Structural Determinants of Active Site Binding Affinity and Metabolism by Cytochrome P450 BM-3

Abstract

The determinants of the regio- and stereoselective oxidation of fatty acids by cytochrome P450 BM-3 were examined by mutagenesis of residues postulated to anchor the fatty acid or to determine its active site substrate-accessible volume. R47, Y51, and F87 were targeted separately and in combination in order to assess their contributions to arachidonic, palmitoleic, and lauric acid binding affinities, catalytic rates, and regio- and stereoselective oxidation. For all three fatty acids, mutation of the anchoring residues decreased substrate binding affinity and catalytic rates and, for lauric acid, caused a significant increase in the enzyme's NADPH oxidase activity.
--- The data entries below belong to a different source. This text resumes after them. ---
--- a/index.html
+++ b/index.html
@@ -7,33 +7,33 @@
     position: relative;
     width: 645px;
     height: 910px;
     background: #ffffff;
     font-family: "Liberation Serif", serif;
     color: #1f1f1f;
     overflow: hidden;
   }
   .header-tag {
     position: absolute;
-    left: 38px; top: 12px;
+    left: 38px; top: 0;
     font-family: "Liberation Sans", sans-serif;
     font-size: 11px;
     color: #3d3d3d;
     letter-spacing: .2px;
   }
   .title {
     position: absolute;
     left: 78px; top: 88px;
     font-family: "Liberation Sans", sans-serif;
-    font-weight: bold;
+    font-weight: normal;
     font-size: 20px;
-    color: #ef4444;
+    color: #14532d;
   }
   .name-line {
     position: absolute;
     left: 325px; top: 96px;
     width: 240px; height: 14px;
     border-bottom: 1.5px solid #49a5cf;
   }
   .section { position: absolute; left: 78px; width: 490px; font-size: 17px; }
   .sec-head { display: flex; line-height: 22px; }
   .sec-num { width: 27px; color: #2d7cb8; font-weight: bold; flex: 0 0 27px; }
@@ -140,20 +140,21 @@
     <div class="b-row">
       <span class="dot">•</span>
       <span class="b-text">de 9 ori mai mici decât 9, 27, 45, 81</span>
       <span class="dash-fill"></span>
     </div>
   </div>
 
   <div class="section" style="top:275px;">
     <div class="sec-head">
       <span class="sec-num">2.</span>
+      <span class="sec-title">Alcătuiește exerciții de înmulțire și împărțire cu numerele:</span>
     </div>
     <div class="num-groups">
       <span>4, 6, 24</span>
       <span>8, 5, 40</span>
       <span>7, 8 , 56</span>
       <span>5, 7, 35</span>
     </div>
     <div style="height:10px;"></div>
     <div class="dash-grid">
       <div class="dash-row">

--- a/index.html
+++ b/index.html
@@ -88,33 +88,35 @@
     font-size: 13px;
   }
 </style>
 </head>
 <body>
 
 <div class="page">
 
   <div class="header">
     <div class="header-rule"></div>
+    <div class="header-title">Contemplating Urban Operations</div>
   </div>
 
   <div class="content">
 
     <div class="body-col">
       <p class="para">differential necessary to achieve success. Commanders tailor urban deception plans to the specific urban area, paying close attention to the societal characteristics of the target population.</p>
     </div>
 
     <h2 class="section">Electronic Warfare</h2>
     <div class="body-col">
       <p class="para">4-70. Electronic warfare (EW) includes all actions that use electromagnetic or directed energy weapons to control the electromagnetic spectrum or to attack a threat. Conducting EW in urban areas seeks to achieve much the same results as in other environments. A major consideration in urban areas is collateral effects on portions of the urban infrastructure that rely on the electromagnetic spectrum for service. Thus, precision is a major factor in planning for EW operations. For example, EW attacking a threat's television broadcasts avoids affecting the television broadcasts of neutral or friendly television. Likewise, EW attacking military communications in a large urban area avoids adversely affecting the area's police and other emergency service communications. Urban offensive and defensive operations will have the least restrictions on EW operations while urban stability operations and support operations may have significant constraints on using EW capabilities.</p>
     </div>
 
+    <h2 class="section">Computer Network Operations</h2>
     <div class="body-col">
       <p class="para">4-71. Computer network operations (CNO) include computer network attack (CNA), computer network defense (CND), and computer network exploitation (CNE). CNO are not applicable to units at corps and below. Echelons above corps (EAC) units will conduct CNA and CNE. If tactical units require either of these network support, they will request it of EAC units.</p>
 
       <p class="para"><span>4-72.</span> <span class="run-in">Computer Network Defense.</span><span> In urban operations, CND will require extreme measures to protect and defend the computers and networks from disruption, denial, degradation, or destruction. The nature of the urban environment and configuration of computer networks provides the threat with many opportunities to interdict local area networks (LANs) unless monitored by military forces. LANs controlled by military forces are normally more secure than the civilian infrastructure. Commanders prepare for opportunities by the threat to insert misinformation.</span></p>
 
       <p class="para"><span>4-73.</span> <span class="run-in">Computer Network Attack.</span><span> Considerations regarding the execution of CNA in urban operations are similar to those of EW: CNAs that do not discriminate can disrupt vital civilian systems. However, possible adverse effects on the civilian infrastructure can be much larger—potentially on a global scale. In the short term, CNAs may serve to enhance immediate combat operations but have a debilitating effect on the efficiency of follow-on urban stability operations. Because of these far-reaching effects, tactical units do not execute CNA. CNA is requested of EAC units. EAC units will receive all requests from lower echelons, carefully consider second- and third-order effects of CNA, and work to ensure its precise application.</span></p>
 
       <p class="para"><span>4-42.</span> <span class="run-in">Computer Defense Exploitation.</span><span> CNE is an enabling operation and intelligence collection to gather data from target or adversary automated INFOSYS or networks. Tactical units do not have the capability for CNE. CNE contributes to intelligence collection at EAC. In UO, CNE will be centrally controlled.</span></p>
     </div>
These changes in catalytic efficiency were accompanied by decreases in the regioselectivity of oxygen insertion, suggesting an increased freedom of substrate movement within the active site of the mutant proteins. The formation of significant amounts of 19-hydroxy AA by the Y51A mutant and of 11,12-EET by the R47A/Y51A/F87V triple mutant, suggest that wild-type BM-3 shields these carbon atoms from the heme bound reactive oxygen by restricting the freedom of AA displacement along the substrate channel, and active site accessibility. These results indicate that binding affinity and catalytic turnover are fatty acid carbon-chain length dependent, and that the catalytic efficiency and the regioselectivity of fatty acid metabolism by BM-3 are determined by active site binding coordinates that control acceptor carbon orientation and proximity to the heme iron.